Task description: Please could you give again the lines from the one holding "(183, 265) none" through the final line of the data below, exactly, with no other lines?

Items from a data source
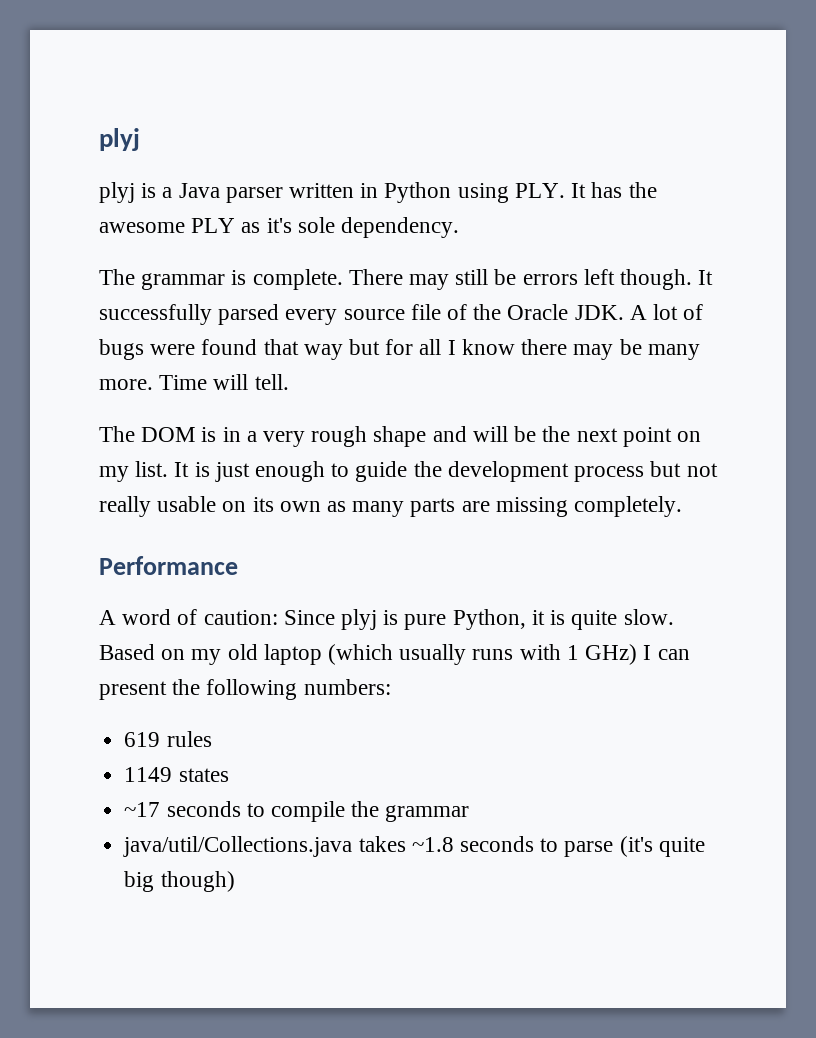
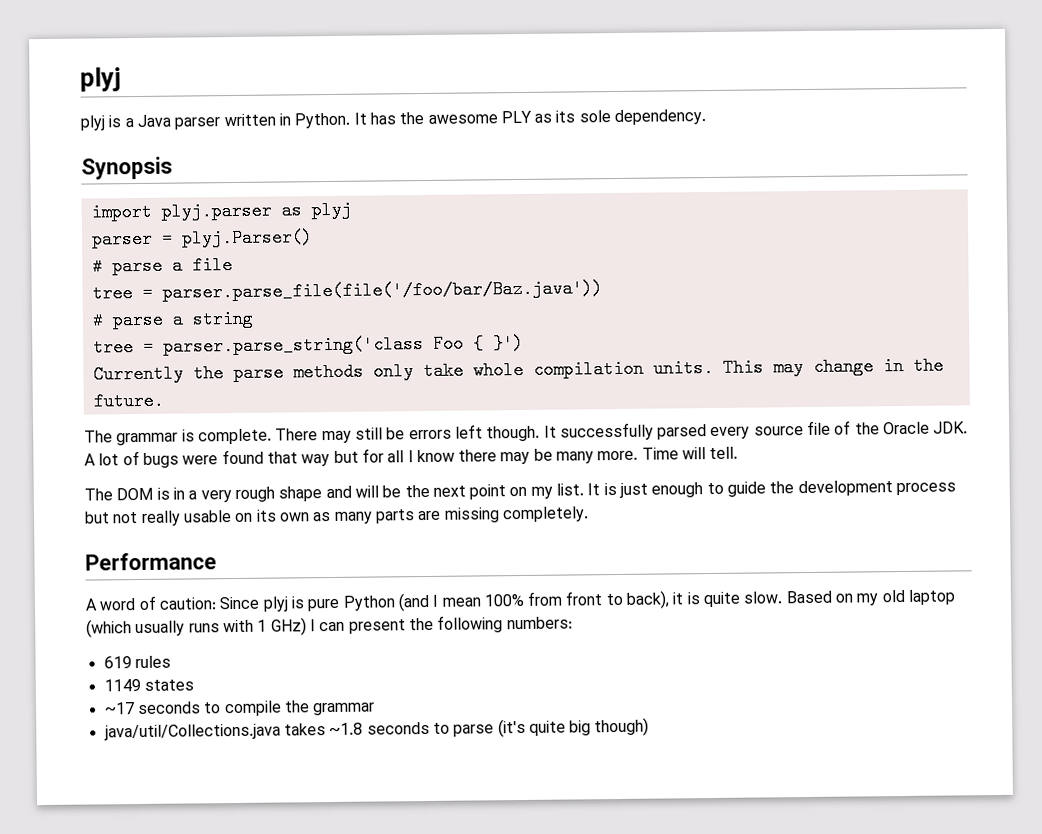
[384,182,565,203] Python using PLY. -> [294,112,351,129] Python.
[266,218,292,233] it's -> [555,110,576,123] its
(460, 227) none -> [81,156,173,180] [90,200,352,222] [91,228,313,249] [91,256,233,276] [91,279,603,303] [91,309,254,330] [92,333,524,357] [92,356,944,384] [92,391,164,411] // Synopsis // import plyj.parser as plyj // parser = plyj.Parser() // # parse a file // tree = parser.parse_file(file('/foo/bar/Baz.java')) // # parse a string // tree = parser.parse_string('class Foo { }') // Currently the parse methods only take whole compilation units. This may change in the future.
[452,609,526,630] Python, -> [342,590,671,612] Python (and I mean 100% from front to back),

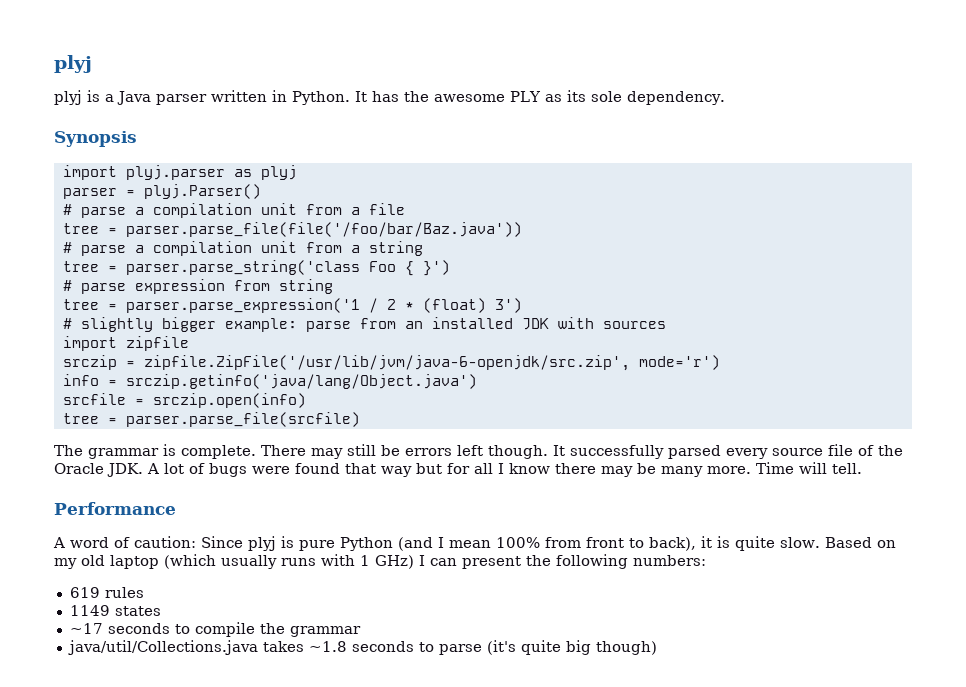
(183, 265) none -> [152,203,360,218] compilation unit from a
(184, 319) none -> [152,241,360,256] compilation unit from a
[92,356,944,384] [92,391,164,411] Currently the parse methods only take whole compilation units. This may change in the future. -> [62,279,333,294] [62,298,522,313] [62,317,666,332] [62,336,189,351] [62,355,720,371] [62,374,477,389] [62,393,306,408] [62,412,360,427] # parse expression from string // tree = parser.parse_expression('1 / 2 * (float) 3') // # slightly bigger example: parse from an installed JDK with sources // import zipfile // srczip = zipfile.ZipFile('/usr/lib/jvm/java-6-openjdk/src.zip', mode='r') // info = srczip.getinfo('java/lang/Object.java') // srcfile = srczip.open(info) // tree = parser.parse_file(srcfile)
[84,480,957,503] [84,506,589,526] // The DOM is in a very rough shape and will be the next point on my list. It is just enough to guide the development process but not really usable on its own as many parts are missing completely. -> (862, 468) none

Exercise solution:
(183, 265) none -> [152,203,360,218] compilation unit from a
(184, 319) none -> [152,241,360,256] compilation unit from a
[92,356,944,384] [92,391,164,411] Currently the parse methods only take whole compilation units. This may change in the future. -> [62,279,333,294] [62,298,522,313] [62,317,666,332] [62,336,189,351] [62,355,720,371] [62,374,477,389] [62,393,306,408] [62,412,360,427] # parse expression from string // tree = parser.parse_expression('1 / 2 * (float) 3') // # slightly bigger example: parse from an installed JDK with sources // import zipfile // srczip = zipfile.ZipFile('/usr/lib/jvm/java-6-openjdk/src.zip', mode='r') // info = srczip.getinfo('java/lang/Object.java') // srcfile = srczip.open(info) // tree = parser.parse_file(srcfile)
[84,480,957,503] [84,506,589,526] // The DOM is in a very rough shape and will be the next point on my list. It is just enough to guide the development process but not really usable on its own as many parts are missing completely. -> (862, 468) none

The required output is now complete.